Purpose: Extract all symbol definitions from object files

Key Functions:

Symbol Extraction (Unix/macOS)

nm -P <obj_file>  # Parse format: SYMBOL TYPE [VALUE] [SIZE]

Format:

  • Column 1: Symbol name
  • Column 2: Symbol type (T=text, D=data, R=read-only, etc.)
  • Column 3: Address (if defined)
  • Column 4: Size

Filtering logic:

  1. Skip symbols with name starting with space
  2. Skip symbols with "U" in the type column (undefined)
  3. Keep symbols with types: T, D, R, B, C, etc.

Symbol Extraction (Windows)

dumpbin /symbols <obj_file>  # Parse binary format output

Note: Windows extraction is less precise than Unix.
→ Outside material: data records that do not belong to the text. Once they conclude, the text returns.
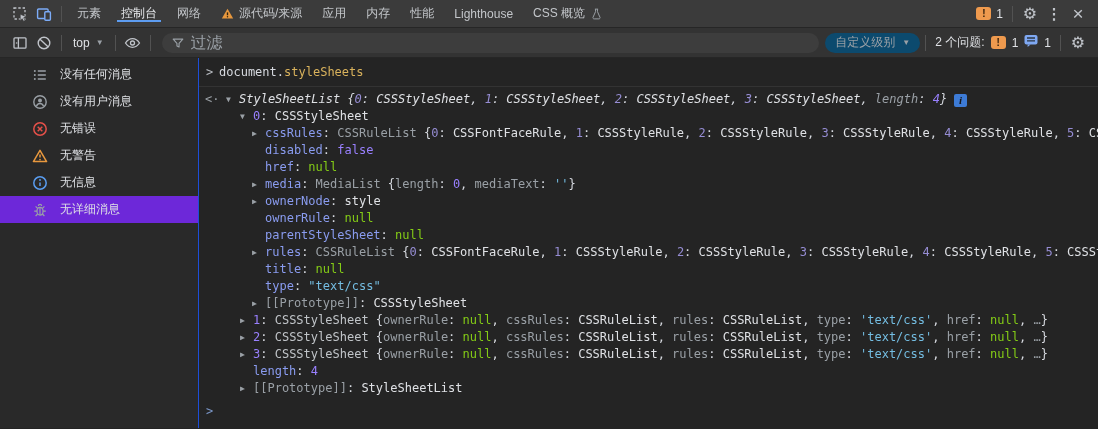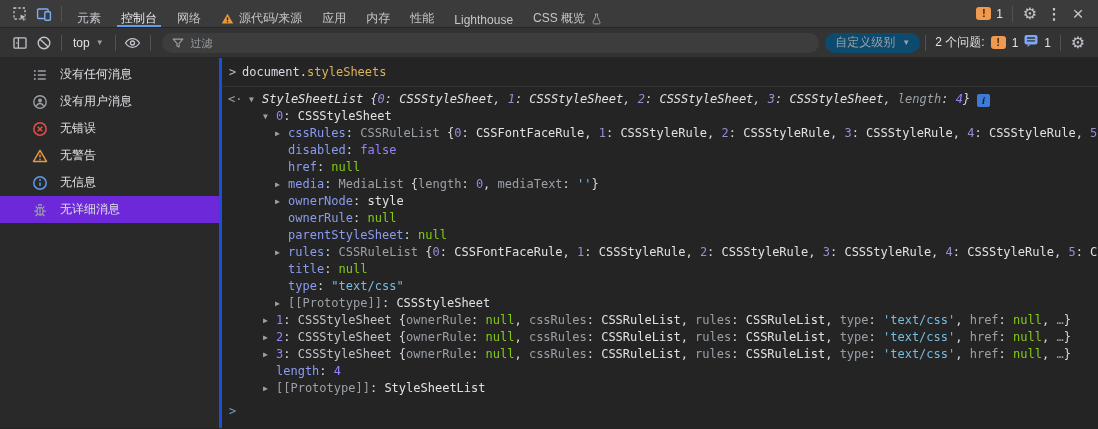--- a/index.html
+++ b/index.html
@@ -14,7 +14,7 @@
   .tb-icons { display:flex; align-items:center; padding-left:8px; }
   .icon-btn { display:inline-flex; align-items:center; justify-content:center; width:24px; height:24px; cursor:pointer; color:#c0c4ca; }
   .vdiv { width:1px; height:16px; background:#525252; margin:0 5px; align-self:center; }
-  .tabs { display:flex; align-items:flex-end; }
+  .tabs { display:flex; align-items:center; }
   .tab { display:flex; align-items:center; gap:5px; padding:0 10px; color:#c3c6ca; position:relative; cursor:pointer; white-space:nowrap; }
   .tab.active { color:#e8eaed; }
   .tab.active::after { content:""; position:absolute; left:6px; right:6px; bottom:0; height:2px; background:#5d9cf0; }

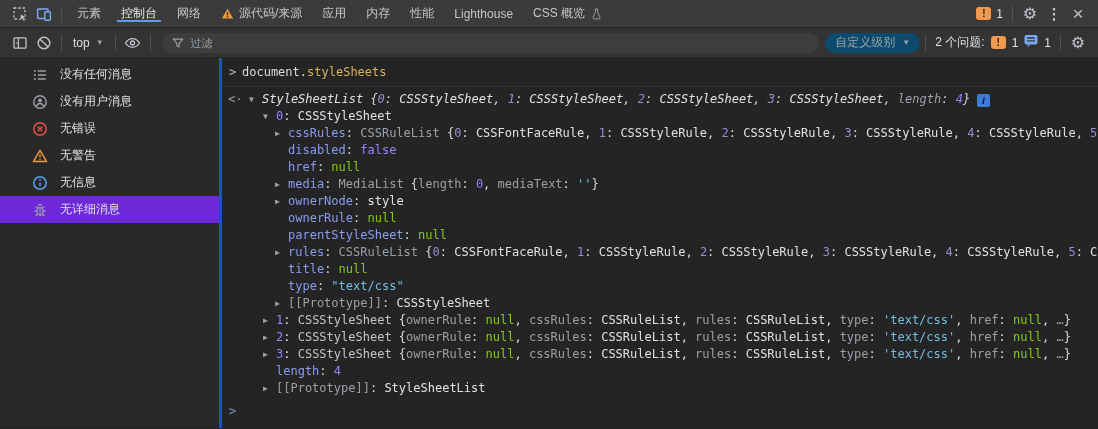--- a/index.html
+++ b/index.html
@@ -29,7 +29,7 @@
   .selector { display:flex; align-items:center; gap:6px; color:#dfe1e5; padding:2px 6px; cursor:pointer; white-space:nowrap;justify-content:space-between; }
   .caret { font-size:8px; color:#9aa0a6; }
   .filter-box { flex:1; display:flex; align-items:center; gap:6px; background:#3d3d3d; border-radius:10px; height:20px; margin:0 6px; padding:0 9px; }
-  .filter-box input { background:transparent; border:none; outline:none; color:#dfe1e5; font-size:11px; width:100%; font-family:Liberation Sans, sans-serif; }
+  .filter-box input { background:transparent; border:none; outline:none; color:#dfe1e5; font-size:16px; width:100%; font-family:Liberation Sans, sans-serif; }
   .filter-box input::placeholder { color:#9aa0a6; }
   .pill { display:flex; align-items:center; gap:7px; background:#0c4a6e; border-radius:10px; height:20px; padding:0 10px; color:#9aa0a6; cursor:pointer; white-space:nowrap; }
   .issues-group { display:flex; align-items:center; gap:6px; margin:0 4px; white-space:nowrap; cursor:pointer; }

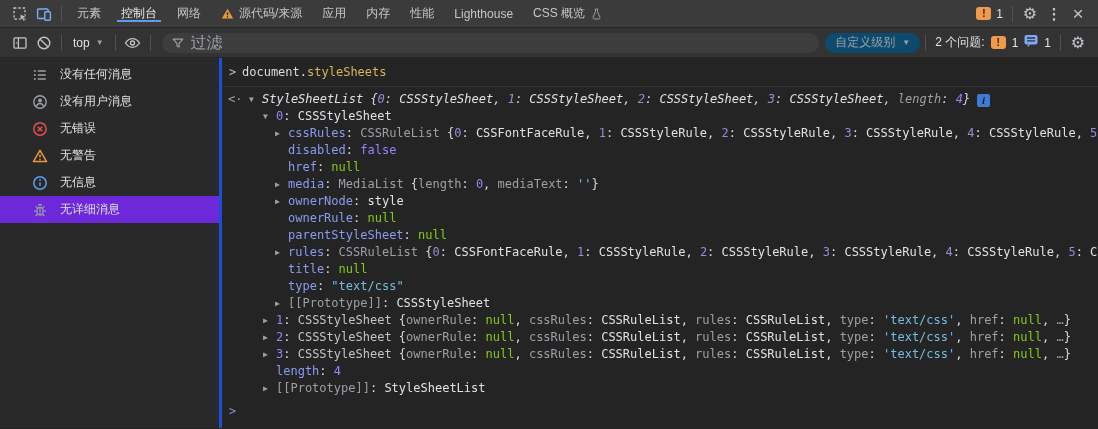--- a/index.html
+++ b/index.html
@@ -35,7 +35,7 @@
   .issues-group { display:flex; align-items:center; gap:6px; margin:0 4px; white-space:nowrap; cursor:pointer; }
   
   .body { display:flex; height:370px; }
-  .sidebar { width:222px; background:#292929; border-right:3px solid #1d4ed8; padding-top:3px; flex:none; }
+  .sidebar { width:199px; background:#292929; border-right:1px solid #1d4ed8; padding-top:3px; flex:none; }
   .side-item { height:27px; display:flex; align-items:center; gap:12px; padding-left:32px; cursor:pointer; color:#dfe1e5; white-space:nowrap; }
   .side-item.selected { background:#6d28d9; }
   .side-item svg { flex:none; }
Symbol types are approximated.

JSON Generation

Uses Python3 for portability:

  1. Read all extracted symbols from temp file
  2. Group by symbol name
  3. Identify conflicts (count > 1)
  4. Generate structured JSON
  5. Sort conflicts by count (most duplicated first)

Performance Considerations:

  • Process all 4000+ object files sequentially
  • nm is fast (~1ms per file on macOS)
  • Python JSON generation is <100ms
  • Total: ~2-3 seconds for typical builds

2. check-duplicate-symbols.sh

Purpose: Analyze symbol database and report conflicts

Algorithm:

  1. Parse JSON database
  2. Extract metadata and conflicts array
  3. For each conflict:
    • Print symbol name
    • List all definitions with object files and types
  4. Exit with code based on conflict count

Output Formatting:

  • Colors for readability (RED for errors, GREEN for success)
  • Structured output with proper indentation
  • Fix suggestions (if --fix-suggestions flag)

3. Pre-commit Hook (.githooks/pre-commit)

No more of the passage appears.